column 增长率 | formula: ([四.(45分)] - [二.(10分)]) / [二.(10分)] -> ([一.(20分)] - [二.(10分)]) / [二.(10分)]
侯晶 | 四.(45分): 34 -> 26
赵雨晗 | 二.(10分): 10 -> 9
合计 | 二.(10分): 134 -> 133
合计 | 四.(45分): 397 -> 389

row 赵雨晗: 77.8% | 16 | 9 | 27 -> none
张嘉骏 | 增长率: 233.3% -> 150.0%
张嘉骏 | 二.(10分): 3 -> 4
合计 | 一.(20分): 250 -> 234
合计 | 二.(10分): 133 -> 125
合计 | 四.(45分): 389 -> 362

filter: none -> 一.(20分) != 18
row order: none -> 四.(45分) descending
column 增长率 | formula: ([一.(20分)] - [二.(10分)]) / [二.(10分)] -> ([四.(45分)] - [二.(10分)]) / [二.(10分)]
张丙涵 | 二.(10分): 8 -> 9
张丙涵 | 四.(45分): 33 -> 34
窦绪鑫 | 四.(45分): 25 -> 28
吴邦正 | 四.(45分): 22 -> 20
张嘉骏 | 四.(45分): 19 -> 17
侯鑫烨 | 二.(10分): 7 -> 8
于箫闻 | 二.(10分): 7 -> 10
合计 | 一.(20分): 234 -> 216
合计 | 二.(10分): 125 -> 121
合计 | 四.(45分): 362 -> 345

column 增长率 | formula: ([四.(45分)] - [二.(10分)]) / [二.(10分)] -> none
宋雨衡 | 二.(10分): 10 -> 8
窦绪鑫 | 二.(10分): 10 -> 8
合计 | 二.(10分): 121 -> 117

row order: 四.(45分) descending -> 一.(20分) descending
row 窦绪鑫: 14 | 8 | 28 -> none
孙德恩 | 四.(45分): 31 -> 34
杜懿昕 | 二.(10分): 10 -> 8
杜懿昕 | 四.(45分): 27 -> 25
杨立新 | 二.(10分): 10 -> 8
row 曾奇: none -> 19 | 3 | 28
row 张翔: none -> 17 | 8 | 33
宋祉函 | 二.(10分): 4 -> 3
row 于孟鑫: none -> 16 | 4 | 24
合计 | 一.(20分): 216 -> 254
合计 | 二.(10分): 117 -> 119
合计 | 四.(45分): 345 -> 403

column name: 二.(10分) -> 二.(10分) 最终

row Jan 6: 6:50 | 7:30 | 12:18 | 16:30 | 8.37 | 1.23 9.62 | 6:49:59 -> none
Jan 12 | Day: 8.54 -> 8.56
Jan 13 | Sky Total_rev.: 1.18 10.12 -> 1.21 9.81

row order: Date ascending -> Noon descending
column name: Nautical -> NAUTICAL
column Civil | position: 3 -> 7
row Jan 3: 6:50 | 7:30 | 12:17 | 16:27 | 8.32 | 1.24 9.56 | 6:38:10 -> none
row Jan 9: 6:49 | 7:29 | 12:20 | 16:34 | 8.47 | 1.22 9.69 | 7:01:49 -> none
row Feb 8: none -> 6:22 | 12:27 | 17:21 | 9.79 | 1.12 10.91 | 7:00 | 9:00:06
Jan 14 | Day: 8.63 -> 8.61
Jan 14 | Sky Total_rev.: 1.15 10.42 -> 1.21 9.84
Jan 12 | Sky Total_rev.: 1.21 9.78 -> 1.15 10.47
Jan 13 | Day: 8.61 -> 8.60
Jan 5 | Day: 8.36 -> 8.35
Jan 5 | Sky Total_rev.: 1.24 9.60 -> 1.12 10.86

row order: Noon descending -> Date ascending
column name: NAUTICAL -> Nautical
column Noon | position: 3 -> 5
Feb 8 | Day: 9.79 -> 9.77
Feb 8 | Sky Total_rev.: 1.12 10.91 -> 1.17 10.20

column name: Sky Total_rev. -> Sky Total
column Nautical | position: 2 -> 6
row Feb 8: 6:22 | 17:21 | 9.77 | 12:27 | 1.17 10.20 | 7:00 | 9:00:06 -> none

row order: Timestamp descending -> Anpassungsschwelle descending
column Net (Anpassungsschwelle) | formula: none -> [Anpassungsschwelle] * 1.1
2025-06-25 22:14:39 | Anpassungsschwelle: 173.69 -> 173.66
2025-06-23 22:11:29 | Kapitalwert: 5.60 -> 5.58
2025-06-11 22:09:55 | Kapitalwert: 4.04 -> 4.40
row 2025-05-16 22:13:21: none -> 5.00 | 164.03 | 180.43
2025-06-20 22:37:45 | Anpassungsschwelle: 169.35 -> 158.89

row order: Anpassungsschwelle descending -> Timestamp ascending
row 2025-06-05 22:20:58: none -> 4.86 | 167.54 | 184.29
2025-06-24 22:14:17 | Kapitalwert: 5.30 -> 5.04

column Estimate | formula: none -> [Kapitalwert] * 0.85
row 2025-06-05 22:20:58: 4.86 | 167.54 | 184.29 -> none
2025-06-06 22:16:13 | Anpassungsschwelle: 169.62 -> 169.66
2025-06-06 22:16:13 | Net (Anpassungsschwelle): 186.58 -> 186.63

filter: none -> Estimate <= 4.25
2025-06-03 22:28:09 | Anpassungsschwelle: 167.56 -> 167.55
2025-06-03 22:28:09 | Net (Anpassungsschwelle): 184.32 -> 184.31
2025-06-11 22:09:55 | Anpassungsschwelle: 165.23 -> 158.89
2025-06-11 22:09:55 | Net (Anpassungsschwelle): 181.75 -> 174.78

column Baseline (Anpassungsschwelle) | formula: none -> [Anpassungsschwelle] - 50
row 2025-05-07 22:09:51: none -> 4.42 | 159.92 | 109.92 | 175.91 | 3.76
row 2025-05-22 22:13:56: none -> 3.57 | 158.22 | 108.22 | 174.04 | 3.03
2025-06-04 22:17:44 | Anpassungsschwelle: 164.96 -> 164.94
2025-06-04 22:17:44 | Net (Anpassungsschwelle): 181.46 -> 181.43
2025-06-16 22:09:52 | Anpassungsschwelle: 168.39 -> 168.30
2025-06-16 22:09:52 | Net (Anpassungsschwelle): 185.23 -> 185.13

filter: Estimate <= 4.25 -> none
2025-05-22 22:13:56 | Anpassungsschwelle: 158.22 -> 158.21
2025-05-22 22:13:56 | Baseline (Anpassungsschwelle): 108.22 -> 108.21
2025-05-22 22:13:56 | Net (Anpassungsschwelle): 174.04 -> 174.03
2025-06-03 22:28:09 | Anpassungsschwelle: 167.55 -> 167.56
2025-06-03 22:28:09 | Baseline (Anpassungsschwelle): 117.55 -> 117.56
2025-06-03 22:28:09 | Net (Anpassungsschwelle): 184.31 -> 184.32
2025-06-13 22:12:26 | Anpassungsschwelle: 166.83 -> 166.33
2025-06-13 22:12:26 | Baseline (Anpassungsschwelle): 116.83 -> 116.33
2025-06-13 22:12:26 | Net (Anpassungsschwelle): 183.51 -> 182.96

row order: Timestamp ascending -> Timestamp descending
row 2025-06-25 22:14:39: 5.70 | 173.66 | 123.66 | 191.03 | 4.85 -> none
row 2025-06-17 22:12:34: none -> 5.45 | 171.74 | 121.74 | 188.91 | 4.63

** EXERCISE OBJECTIVE **
Could you transcribe all of the entries exactly, leaving nothing out?

** ANSWER BOX **
column 增长率 | formula: ([四.(45分)] - [二.(10分)]) / [二.(10分)] -> ([一.(20分)] - [二.(10分)]) / [二.(10分)]
侯晶 | 四.(45分): 34 -> 26
赵雨晗 | 二.(10分): 10 -> 9
合计 | 二.(10分): 134 -> 133
合计 | 四.(45分): 397 -> 389

row 赵雨晗: 77.8% | 16 | 9 | 27 -> none
张嘉骏 | 增长率: 233.3% -> 150.0%
张嘉骏 | 二.(10分): 3 -> 4
合计 | 一.(20分): 250 -> 234
合计 | 二.(10分): 133 -> 125
合计 | 四.(45分): 389 -> 362

filter: none -> 一.(20分) != 18
row order: none -> 四.(45分) descending
column 增长率 | formula: ([一.(20分)] - [二.(10分)]) / [二.(10分)] -> ([四.(45分)] - [二.(10分)]) / [二.(10分)]
张丙涵 | 二.(10分): 8 -> 9
张丙涵 | 四.(45分): 33 -> 34
窦绪鑫 | 四.(45分): 25 -> 28
吴邦正 | 四.(45分): 22 -> 20
张嘉骏 | 四.(45分): 19 -> 17
侯鑫烨 | 二.(10分): 7 -> 8
于箫闻 | 二.(10分): 7 -> 10
合计 | 一.(20分): 234 -> 216
合计 | 二.(10分): 125 -> 121
合计 | 四.(45分): 362 -> 345

column 增长率 | formula: ([四.(45分)] - [二.(10分)]) / [二.(10分)] -> none
宋雨衡 | 二.(10分): 10 -> 8
窦绪鑫 | 二.(10分): 10 -> 8
合计 | 二.(10分): 121 -> 117

row order: 四.(45分) descending -> 一.(20分) descending
row 窦绪鑫: 14 | 8 | 28 -> none
孙德恩 | 四.(45分): 31 -> 34
杜懿昕 | 二.(10分): 10 -> 8
杜懿昕 | 四.(45分): 27 -> 25
杨立新 | 二.(10分): 10 -> 8
row 曾奇: none -> 19 | 3 | 28
row 张翔: none -> 17 | 8 | 33
宋祉函 | 二.(10分): 4 -> 3
row 于孟鑫: none -> 16 | 4 | 24
合计 | 一.(20分): 216 -> 254
合计 | 二.(10分): 117 -> 119
合计 | 四.(45分): 345 -> 403

column name: 二.(10分) -> 二.(10分) 最终

row Jan 6: 6:50 | 7:30 | 12:18 | 16:30 | 8.37 | 1.23 9.62 | 6:49:59 -> none
Jan 12 | Day: 8.54 -> 8.56
Jan 13 | Sky Total_rev.: 1.18 10.12 -> 1.21 9.81

row order: Date ascending -> Noon descending
column name: Nautical -> NAUTICAL
column Civil | position: 3 -> 7
row Jan 3: 6:50 | 7:30 | 12:17 | 16:27 | 8.32 | 1.24 9.56 | 6:38:10 -> none
row Jan 9: 6:49 | 7:29 | 12:20 | 16:34 | 8.47 | 1.22 9.69 | 7:01:49 -> none
row Feb 8: none -> 6:22 | 12:27 | 17:21 | 9.79 | 1.12 10.91 | 7:00 | 9:00:06
Jan 14 | Day: 8.63 -> 8.61
Jan 14 | Sky Total_rev.: 1.15 10.42 -> 1.21 9.84
Jan 12 | Sky Total_rev.: 1.21 9.78 -> 1.15 10.47
Jan 13 | Day: 8.61 -> 8.60
Jan 5 | Day: 8.36 -> 8.35
Jan 5 | Sky Total_rev.: 1.24 9.60 -> 1.12 10.86

row order: Noon descending -> Date ascending
column name: NAUTICAL -> Nautical
column Noon | position: 3 -> 5
Feb 8 | Day: 9.79 -> 9.77
Feb 8 | Sky Total_rev.: 1.12 10.91 -> 1.17 10.20

column name: Sky Total_rev. -> Sky Total
column Nautical | position: 2 -> 6
row Feb 8: 6:22 | 17:21 | 9.77 | 12:27 | 1.17 10.20 | 7:00 | 9:00:06 -> none

row order: Timestamp descending -> Anpassungsschwelle descending
column Net (Anpassungsschwelle) | formula: none -> [Anpassungsschwelle] * 1.1
2025-06-25 22:14:39 | Anpassungsschwelle: 173.69 -> 173.66
2025-06-23 22:11:29 | Kapitalwert: 5.60 -> 5.58
2025-06-11 22:09:55 | Kapitalwert: 4.04 -> 4.40
row 2025-05-16 22:13:21: none -> 5.00 | 164.03 | 180.43
2025-06-20 22:37:45 | Anpassungsschwelle: 169.35 -> 158.89

row order: Anpassungsschwelle descending -> Timestamp ascending
row 2025-06-05 22:20:58: none -> 4.86 | 167.54 | 184.29
2025-06-24 22:14:17 | Kapitalwert: 5.30 -> 5.04

column Estimate | formula: none -> [Kapitalwert] * 0.85
row 2025-06-05 22:20:58: 4.86 | 167.54 | 184.29 -> none
2025-06-06 22:16:13 | Anpassungsschwelle: 169.62 -> 169.66
2025-06-06 22:16:13 | Net (Anpassungsschwelle): 186.58 -> 186.63

filter: none -> Estimate <= 4.25
2025-06-03 22:28:09 | Anpassungsschwelle: 167.56 -> 167.55
2025-06-03 22:28:09 | Net (Anpassungsschwelle): 184.32 -> 184.31
2025-06-11 22:09:55 | Anpassungsschwelle: 165.23 -> 158.89
2025-06-11 22:09:55 | Net (Anpassungsschwelle): 181.75 -> 174.78

column Baseline (Anpassungsschwelle) | formula: none -> [Anpassungsschwelle] - 50
row 2025-05-07 22:09:51: none -> 4.42 | 159.92 | 109.92 | 175.91 | 3.76
row 2025-05-22 22:13:56: none -> 3.57 | 158.22 | 108.22 | 174.04 | 3.03
2025-06-04 22:17:44 | Anpassungsschwelle: 164.96 -> 164.94
2025-06-04 22:17:44 | Net (Anpassungsschwelle): 181.46 -> 181.43
2025-06-16 22:09:52 | Anpassungsschwelle: 168.39 -> 168.30
2025-06-16 22:09:52 | Net (Anpassungsschwelle): 185.23 -> 185.13

filter: Estimate <= 4.25 -> none
2025-05-22 22:13:56 | Anpassungsschwelle: 158.22 -> 158.21
2025-05-22 22:13:56 | Baseline (Anpassungsschwelle): 108.22 -> 108.21
2025-05-22 22:13:56 | Net (Anpassungsschwelle): 174.04 -> 174.03
2025-06-03 22:28:09 | Anpassungsschwelle: 167.55 -> 167.56
2025-06-03 22:28:09 | Baseline (Anpassungsschwelle): 117.55 -> 117.56
2025-06-03 22:28:09 | Net (Anpassungsschwelle): 184.31 -> 184.32
2025-06-13 22:12:26 | Anpassungsschwelle: 166.83 -> 166.33
2025-06-13 22:12:26 | Baseline (Anpassungsschwelle): 116.83 -> 116.33
2025-06-13 22:12:26 | Net (Anpassungsschwelle): 183.51 -> 182.96

row order: Timestamp ascending -> Timestamp descending
row 2025-06-25 22:14:39: 5.70 | 173.66 | 123.66 | 191.03 | 4.85 -> none
row 2025-06-17 22:12:34: none -> 5.45 | 171.74 | 121.74 | 188.91 | 4.63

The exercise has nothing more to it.